Ümit Dönmez
12 Avril 2024•Mise à jour: 13 Avril 2024
AA / Paris / Ümit Dönmez
Le chef du Gouvernement français, Gabriel Attal, en visite officielle au Canada, a réaffirmé avec Justin Trudeau, Premier ministre canadien, leur soutien au CETA, le traité de libre-échange entre l'Union européenne et le Canada. Les deux dirigeants ont qualifié l'accord de "gagnant-gagnant", malgré le récent rejet du Sénat français.

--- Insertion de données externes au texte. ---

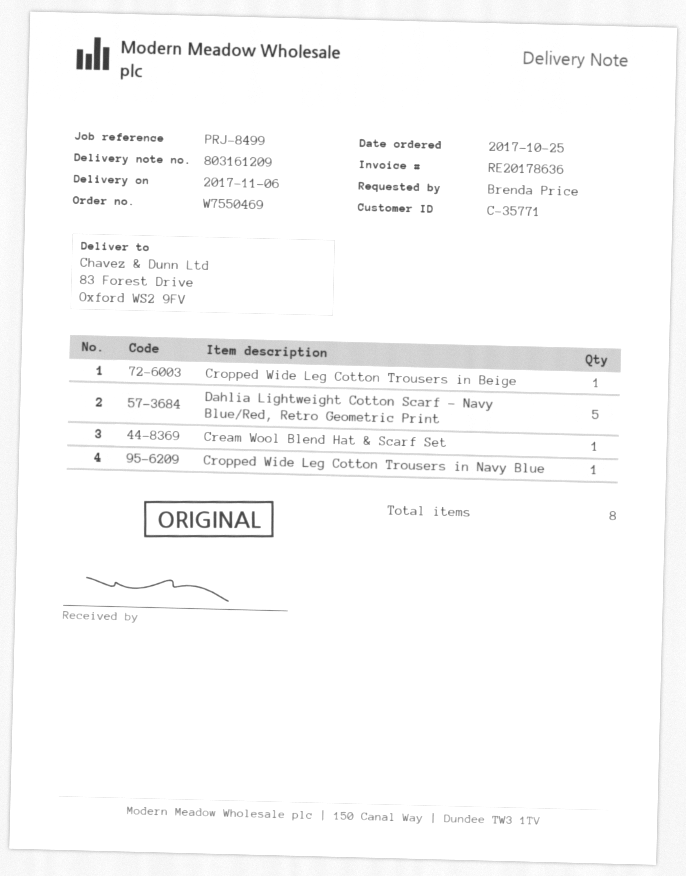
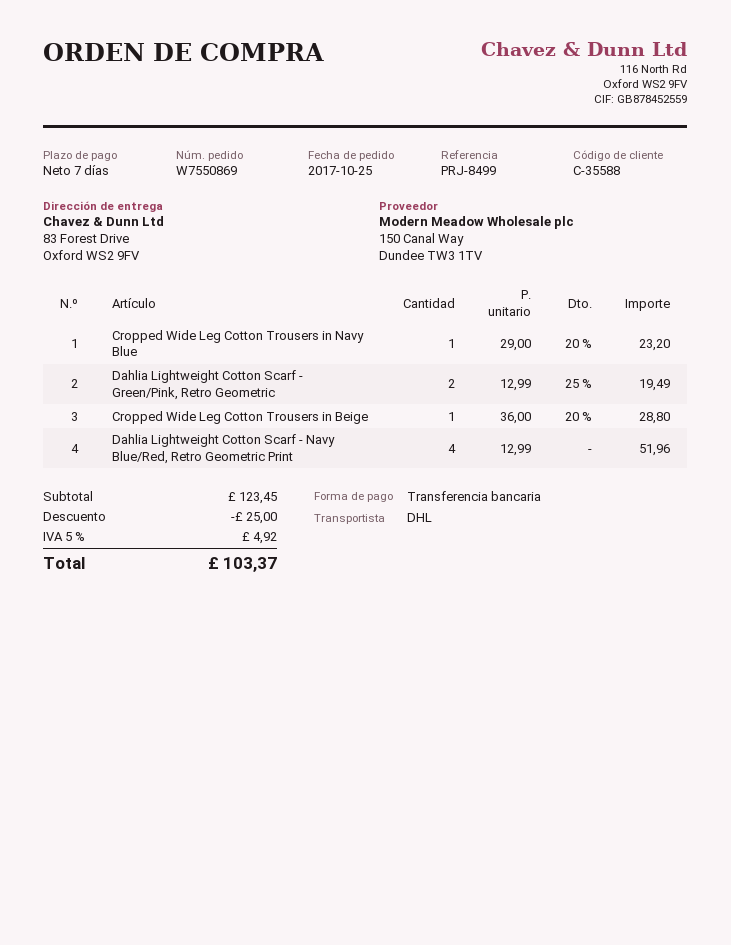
order number: W7550469 -> W7550869
customer number: C-35771 -> C-35588
Dahlia Lightweight Cotton Scarf - Navy Blue/Red, Retro Geometric Print: 5 -> 4
Cream Wool Blend Hat & Scarf Set: 1 -> none
Dahlia Lightweight Cotton Scarf - Green/Pink, Retro Geometric: none -> 2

La déclaration des deux Premiers ministres est intervenue ce jeudi, marquant une volonté commune de persévérer dans l'application de l'Accord économique et commercial global. Gabriel Attal, en sol canadien depuis mercredi soir, a souligné l'importance de cet accord pour les relations commerciales entre les deux pays. "Depuis qu'il a été signé, les échanges entre nos deux pays ont progressé de plus d'un tiers", a-t-il affirmé, dépeignant le CETA comme un "accord juste et équilibré". De son côté, Justin Trudeau a vanté les bénéfices du libre-échange, en se posant en défenseur d'un commerce responsable entre nations alliées.
Le Sénat français a voté contre la ratification de cet accord le 21 mars, en raison de préoccupations liées notamment à l'impact sur l'agriculture française, accentuant ainsi les tensions au sein de la filière viande, particulièrement touchée. Cette décision jette une ombre sur la ratification finale du CETA, qui nécessite encore l'approbation de dix États membres européens pour entrer définitivement en vigueur.
Par ailleurs, les relations économiques entre l'UE et le Canada ont évolué suite à la crise ukrainienne, le CETA facilitant le remplacement des matériaux russes, spécifiquement dans les secteurs critiques comme ceux des minerais.
Les deux chefs de gouvernement ont également abordé des questions environnementales, particulièrement les feux de forêt, un enjeu croissant pour les deux nations. Justin Trudeau a annoncé l'acquisition par la France de deux bombardiers canadiens et la signature d'un accord de coopération renforcée pour combattre ces désastres naturels.